Earthworks backed off its support of Wilson’s rape analogy when pressed by the Washington Free Beacon, saying that Wilson’s view on this subject is “independent” of the group.

“Having your home fracked against your will is not the same thing as rape,” a spokesman told the Free Beacon. “It’s not rape because at the end of the day you can leave your home, even if the cost is enormously high. With rape, you can’t leave your body as it is being violated.”

Earthjustice and the Natural Resources Defense Council did not respond to The Daily Caller News Foundation inquiry regarding their support for Wilson’s statements. But pro-oil and gas industry folks were extremely critical of Wilson’s remarks.

“This is repugnant,” said Steve Everley, team leader of Energy In Depth — an industry-backed educational project. “People can disagree civilly with respect to regulation and energy development, and even be passionate in their views. But I think most of us can come together and agree that this sort of rhetoric is unacceptable.”

Fracking is a well-stimulation process that involves injecting water, sand and some chemicals about 8,000 feet underground to unlock oil and gas from shale rock. Environmentalists, obviously, dislike fracking and argue it’s harming air and water quality — though there is little to no evidence of this.

While Wilson’s remarks are probably the first to draw a moral equivalency between fracking and rape, environmentalists have in the past tried to tie fracking operations to increases in sexual assaults.

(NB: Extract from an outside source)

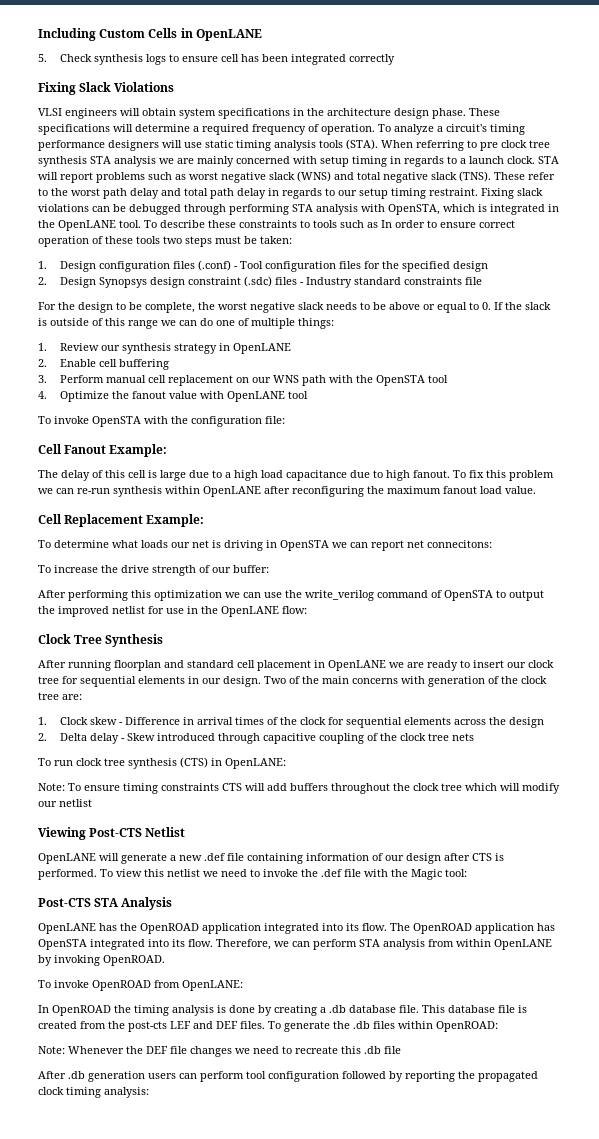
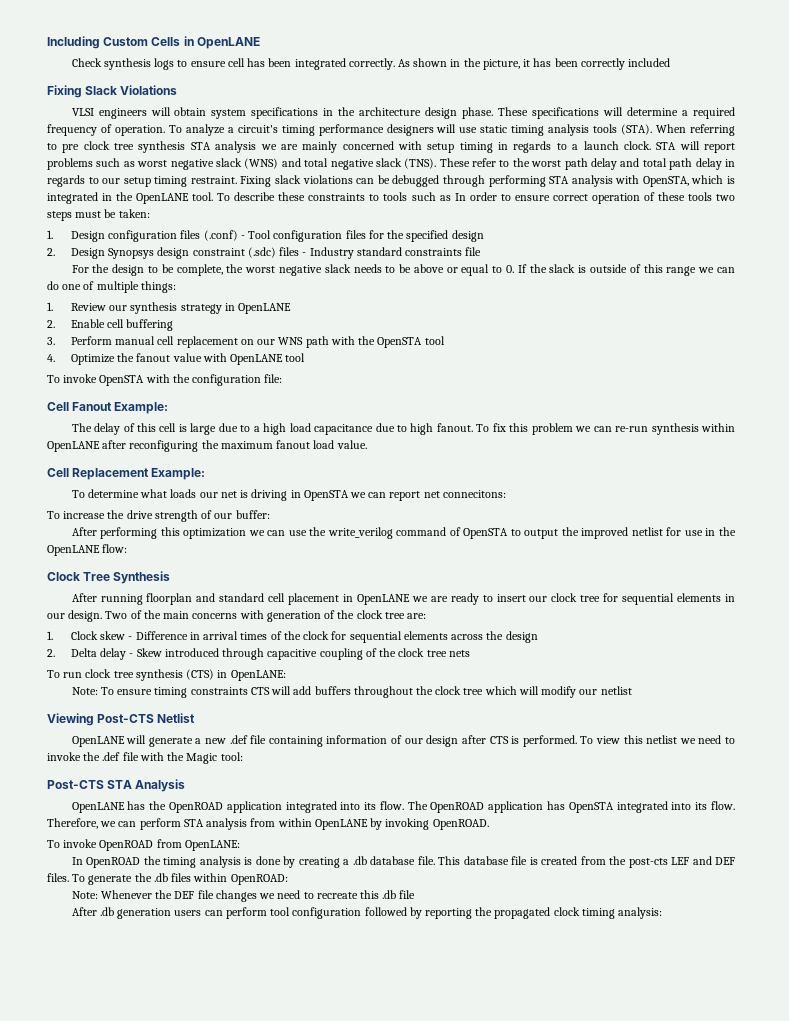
[38,54,47,62] 5. -> (260, 43) none
(346, 59) none -> [348,58,578,70] correctly. As shown in the picture, it has been
(395, 59) none -> [628,58,671,67] included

A 2013 article by VICE claimed that fracking was increasing rapes, sexually transmitted diseases and drug addiction in states like North Dakota — now the second-largest U.S. oil-producing state. Liberal sites like Grist and Salon parroted the claims made by VICE.

“Critics of fracking have compared it to raping the Earth, but where drilling has spread, literal rape has followed,” wrote VICE’s Peter Rugh. “Violence against women in fracking boomtowns in North Dakota and Montana has increased so sharply that the Department of Justice (DoJ) announced in June that it plans to spend half a million dollars investigating the correlation.”

Environmentalists in Colorado have also been claiming that fracking is “raping” the state’s land. In public comments submitted to the city of Boulder, Colo., a professor from the University of Arizona said an energy company “has lied, stonewalled and manipulated the political process in order to continue its rape of the land and water resources of the state.”

One activist told Boulder County Commissioners to extend or impose of new moratorium on fracking or else “the rape will occur and all we’ll be able to do is stand by and watch and cry.”